▶ Available data:

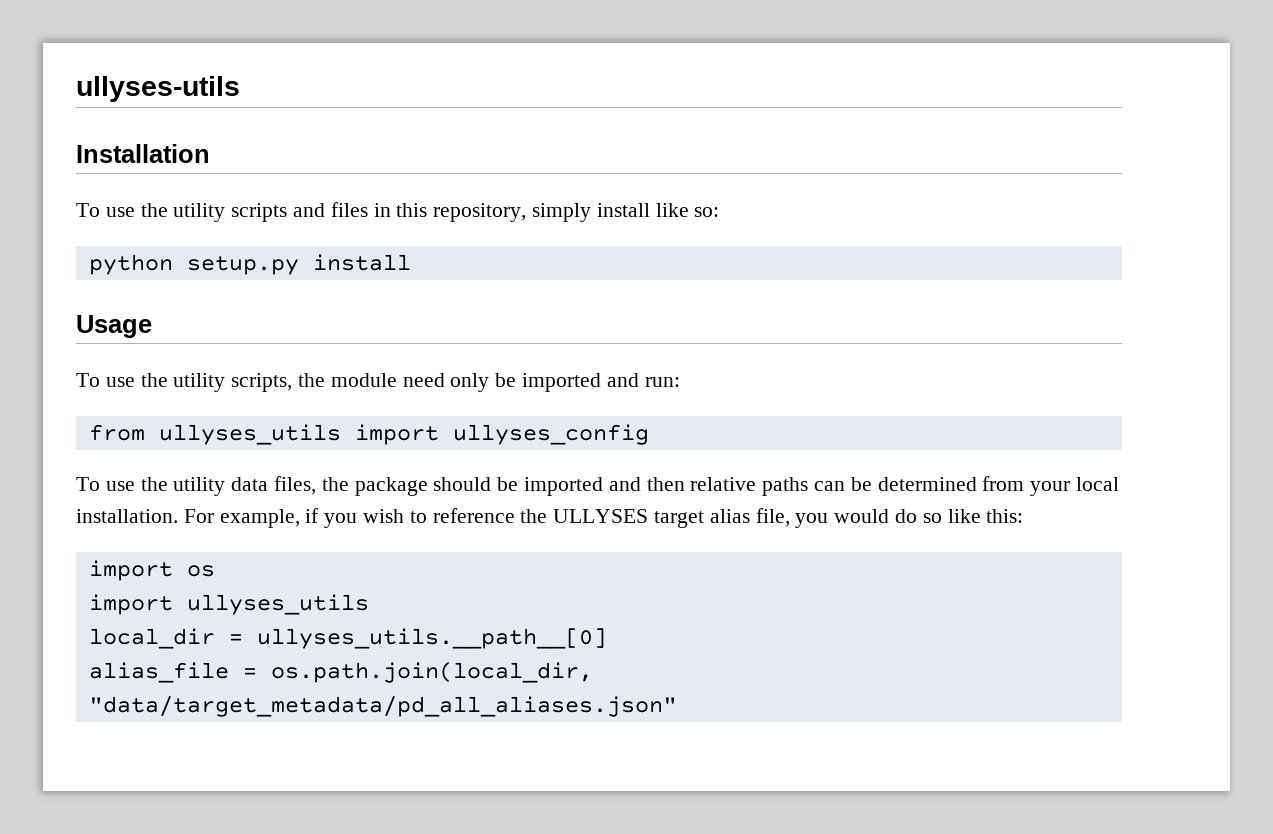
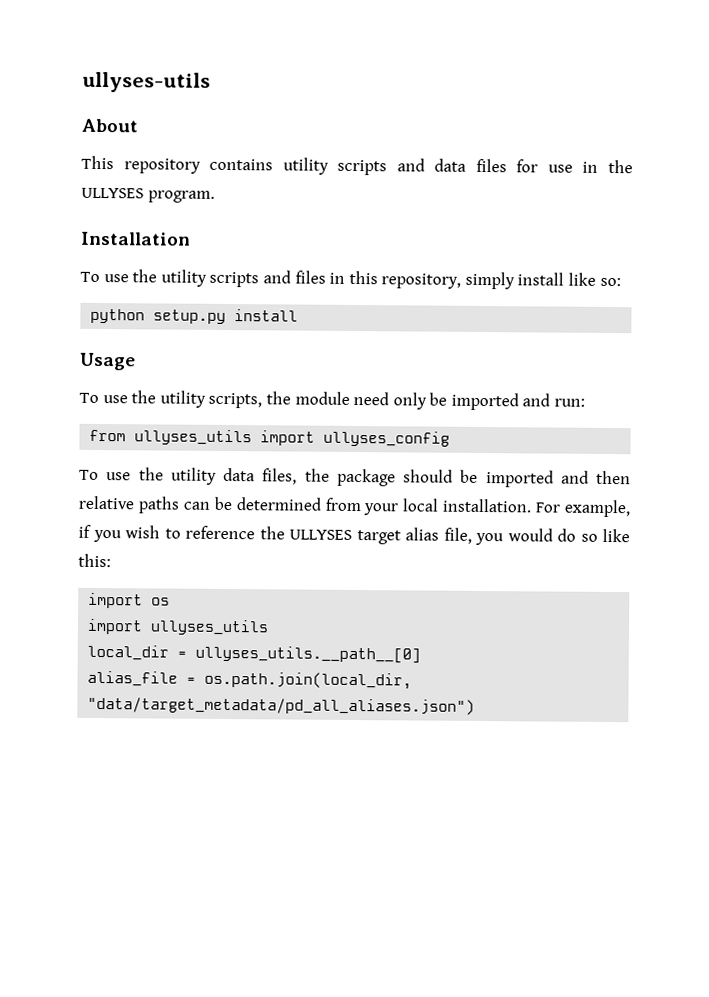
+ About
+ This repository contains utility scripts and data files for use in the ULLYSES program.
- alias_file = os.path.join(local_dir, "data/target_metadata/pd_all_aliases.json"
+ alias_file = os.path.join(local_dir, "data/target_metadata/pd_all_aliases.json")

---

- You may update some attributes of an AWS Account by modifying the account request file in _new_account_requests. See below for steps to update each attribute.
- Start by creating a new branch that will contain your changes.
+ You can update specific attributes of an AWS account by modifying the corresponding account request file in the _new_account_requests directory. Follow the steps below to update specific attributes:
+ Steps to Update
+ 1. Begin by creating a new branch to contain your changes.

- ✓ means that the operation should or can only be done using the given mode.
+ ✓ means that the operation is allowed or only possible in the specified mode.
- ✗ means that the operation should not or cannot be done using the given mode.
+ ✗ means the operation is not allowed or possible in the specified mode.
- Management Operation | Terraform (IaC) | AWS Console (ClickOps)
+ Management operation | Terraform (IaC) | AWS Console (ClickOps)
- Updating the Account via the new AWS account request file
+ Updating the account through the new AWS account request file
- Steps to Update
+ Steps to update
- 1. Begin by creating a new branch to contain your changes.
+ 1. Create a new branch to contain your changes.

▶ Problem description: Whenever "mode" occurs in a line above, copy that line.

▶ Result:
- ✓ means that the operation should or can only be done using the given mode.
+ ✓ means that the operation is allowed or only possible in the specified mode.
- ✗ means that the operation should not or cannot be done using the given mode.
+ ✗ means the operation is not allowed or possible in the specified mode.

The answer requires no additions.